= MOVIE Index =

Model for predicting digital media quality

The MOtion-tuned Video Integrity Evaluation (MOVIE) index is a model and set of algorithms for predicting the perceived quality of digital television and cinematic pictures, as well as other kinds of digital images and videos.

It was developed by Kalpana Seshadrinathan and Alan Bovik in the Laboratory for Image and Video Engineering (LIVE) at The University of Texas at Austin. It was described in print in the 2010 technical paper "Motion Tuned Spatio-Temporal Quality Assessment of Natural Videos". The original MOVIE paper was accorded an IEEE Signal Processing Society Best Journal Paper Award in 2013.

== Model overview ==
The MOVIE index is a neuroscience-based model for predicting the perceptual quality of a (possibly compressed or otherwise distorted) motion picture or video against a pristine reference video. Thus, the MOVIE index is a full-reference metric. The MOVIE model is quite different from many other models since it uses neuroscience-based models of how the human brain processes visual signals at various stages along the visual pathway, including the lateral geniculate nucleus, primary visual cortex, and in the motion-sensitive extrastriate cortex visual area MT.
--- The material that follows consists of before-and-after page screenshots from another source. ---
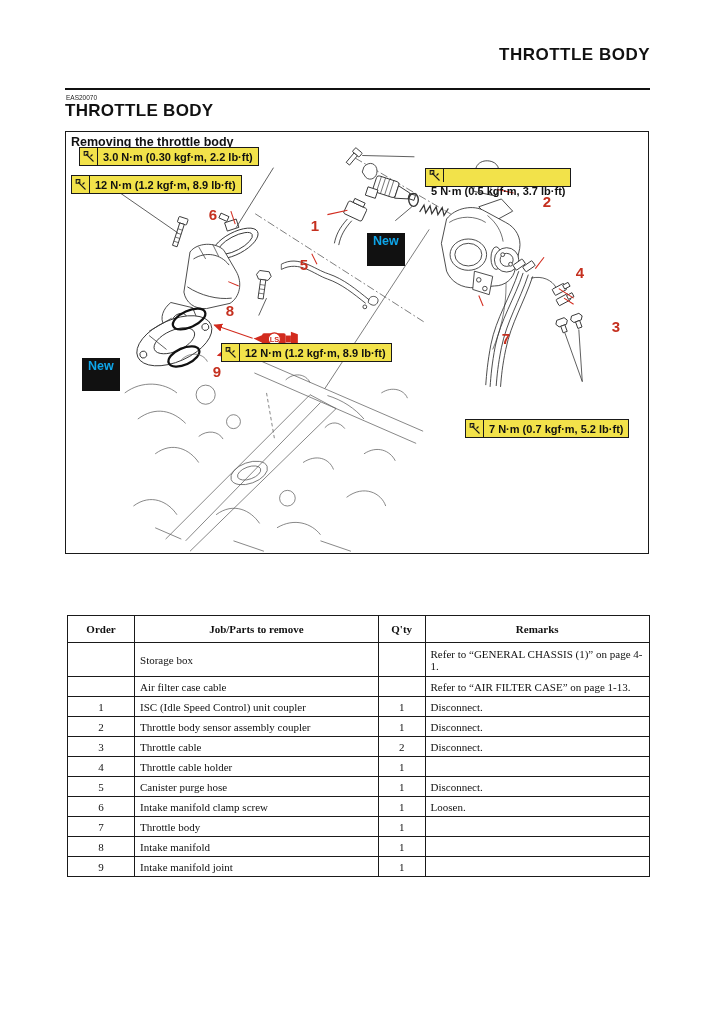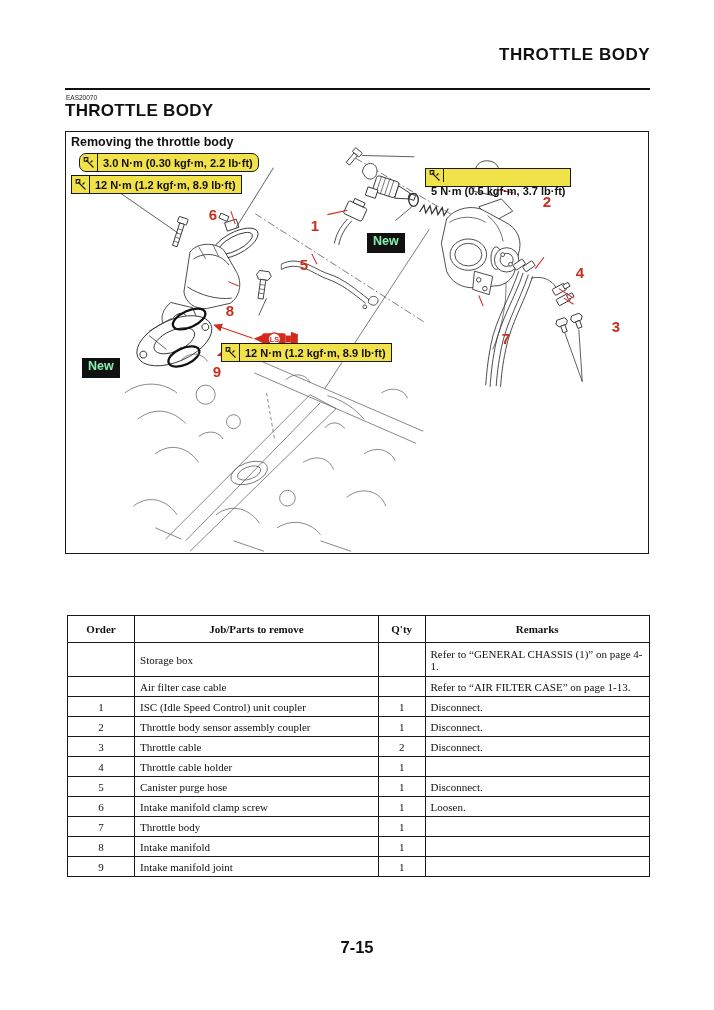--- a/index.html
+++ b/index.html
@@ -15,21 +15,21 @@
   .sec-title{position:absolute;top:101px;left:65px;font-size:17px;font-weight:bold;letter-spacing:.3px;}
   
   .figure{position:absolute;left:65px;top:131px;width:584px;height:423px;border:1.3px solid #1a1a1a;box-sizing:border-box;}
   .fig-title{position:absolute;left:5px;top:3px;font-size:12.5px;font-weight:bold;}
   .fig-svg{position:absolute;left:0;top:0;width:100%;height:100%;}
   
   .tlabel{position:absolute;display:flex;align-items:stretch;background:#f2e24a;border:1.2px solid #1a1a1a;height:17px;box-sizing:content-box;z-index:3;}
   .tlabel .ticon{width:17px;border-right:1.2px solid #1a1a1a;display:flex;align-items:center;justify-content:center;}
   .tlabel .ttext{font-size:11px;font-weight:bold;white-space:nowrap;padding:1px 5px 0 5px;line-height:16px;}
   
-  .newlabel{position:absolute;background:#111;color:#86efac;font-size:12.5px;font-weight:bold;padding:1px 6px 5px 6px;z-index:3;line-height:14px;}
+  .newlabel{position:absolute;background:#111;color:#0ea5e9;font-size:12.5px;font-weight:bold;padding:1px 6px 18px 6px;z-index:3;line-height:14px;}
   
   .callout{position:absolute;color:#c5301f;font-size:15px;font-weight:bold;transform:translate(-50%,-52%);z-index:4;line-height:1;}
   
   .ptable{position:absolute;left:67px;top:615px;width:583px;border-collapse:collapse;table-layout:fixed;font-size:11px;}
   .ptable th,.ptable td{border:1.2px solid #1a1a1a;padding:2px 5px;vertical-align:middle;overflow:hidden;font-family:Liberation Serif, serif;}
   .ptable th{font-weight:bold;text-align:center;height:22px;}
   .ptable td{height:15px;margin-left:48px;}
   .col-order{width:66px;}
   .col-job{width:240px;}
   .col-qty{width:46px;}
@@ -249,21 +249,21 @@
           <path d="M0,9.5 L11,5 L11,15 Z"></path>
           <rect x="10" y="3.5" width="27" height="13" rx="2"></rect>
           <rect x="37" y="6" width="6" height="8"></rect>
           <path d="M43,1.5 L51,4.5 L51,15.5 L43,18.5 Z"></path>
         </g>
         <circle cx="24" cy="10" r="7" fill="#fff" stroke="#d22b1e" stroke-width="1.4"></circle>
         <text x="24" y="13" text-anchor="middle" font-size="8.5" font-weight="bold" fill="#d22b1e" font-family="Liberation Sans, sans-serif">LS</text>
       </g>
     </svg>
 
-    <div class="tlabel" style="left:13px;top:21px;border-radius:7px;">
+    <div class="tlabel" style="left:13px;top:15px;">
       <span class="ticon">
         <svg width="13" height="13" viewBox="0 0 13 13">
             <path d="M2.2,1.6 l3.6,0 l0,3.6 l-3.6,0 z M4,4 L11.5,11.5 M8.5,6.5 l2,-2" stroke="#1a1a1a" stroke-width="1.1" fill="#f2e24a"></path>
           </svg>
       </span>
       <span class="ttext">3.0 N·m (0.30 kgf·m, 2.2 lb·ft)</span>
     </div>
     <div class="tlabel" style="left:5px;top:43px;">
       <span class="ticon">
         <svg width="13" height="13" viewBox="0 0 13 13">
@@ -281,20 +281,28 @@
       <span class="ttext">5 N·m (0.5 kgf·m, 3.7 lb·ft)</span>
     </div>
     <div class="tlabel" style="left:155px;top:211px;">
       <span class="ticon">
         <svg width="13" height="13" viewBox="0 0 13 13">
             <path d="M2.2,1.6 l3.6,0 l0,3.6 l-3.6,0 z M4,4 L11.5,11.5 M8.5,6.5 l2,-2" stroke="#1a1a1a" stroke-width="1.1" fill="#f2e24a"></path>
           </svg>
       </span>
       <span class="ttext">12 N·m (1.2 kgf·m, 8.9 lb·ft)</span>
     </div>
+    <div class="tlabel" style="left:399px;top:287px;">
+      <span class="ticon">
+        <svg width="13" height="13" viewBox="0 0 13 13">
+            <path d="M2.2,1.6 l3.6,0 l0,3.6 l-3.6,0 z M4,4 L11.5,11.5 M8.5,6.5 l2,-2" stroke="#1a1a1a" stroke-width="1.1" fill="#f2e24a"></path>
+          </svg>
+      </span>
+      <span class="ttext">7 N·m (0.7 kgf·m, 5.2 lb·ft)</span>
+    </div>
 
     <div class="newlabel" style="left:301px;top:101px;">New</div>
     <div class="newlabel" style="left:16px;top:226px;">New</div>
 
     <span class="callout" style="left:249px;top:94px;">1</span>
     <span class="callout" style="left:481px;top:70px;">2</span>
     <span class="callout" style="left:550px;top:195px;">3</span>
     <span class="callout" style="left:514px;top:141px;">4</span>
     <span class="callout" style="left:238px;top:133px;">5</span>
     <span class="callout" style="left:147px;top:83px;">6</span>
@@ -381,14 +389,13 @@
       </tr>
       <tr>
         <td class="c">9</td>
         <td>Intake manifold joint</td>
         <td class="c">1</td>
         <td></td>
       </tr>
     </tbody>
   </table>
 
-  <div class="footer-page">7-15</div>
 </div>
 
 </body></html>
Spatial MOVIE operates by processing spatial and temporal motion picture information in an approximately separable manner. A prediction of the spatial (frame) quality of a video is found by calculating a space-time frequency decomposition of both reference and test (distorted) videos using a Gabor filter bank. Following a process of divisive normalization based on a model of cortical (area V1) processing in the brain, the processed reference and test videos are combined in a weighted difference to produce a prediction of spatial picture quality.

At the same time, a prediction of the temporal (time-varying or inter-frame) motion picture quality is calculated by using the responses of the same Gabor space-time frequency decomposition of reference and test videos, but in a different manner. Temporal MOVIE weights these responses using an excitatory-inhibitory weighting of the Gabor responses to motion-tune them in accordance with a local measurement of video motion. The motion measurements are also made using the space-time filter bank using a perceptually relevant measurement of phase-based optical flow. These measurements on the reference and test videos are then differentially combined and divisively normalized to produce a prediction of temporal picture quality.

The overall MOVIE index is then defined as the simple product of the Spatial and Temporal MOVIE indices, pooled over time (frames).

== Performance ==
According to the original paper, MOVIE index delivers better perceptual motion picture quality predictions than do traditional methods such as the peak signal-to-noise ratio (PSNR) and mean squared error (MSE), which are inconsistent with human visual perception. In the same paper, the authors also show that it performs better than other video quality models such as the ANSI/ISO standard VQM, and the popular Structural Similarity (SSIM) model in terms of motion picture quality prediction performance.

In another comparison, the MOVIE Index topped other models in terms of correlation with human judgments of motion picture quality on the LIVE Video Quality Database, which is a tool for assessing the accuracy of picture quality models.

== Usage ==
The MOVIE index is commercially marketed as part of the Video Clarity line of video quality measurements tools that are used throughout the Television and motion picture industries.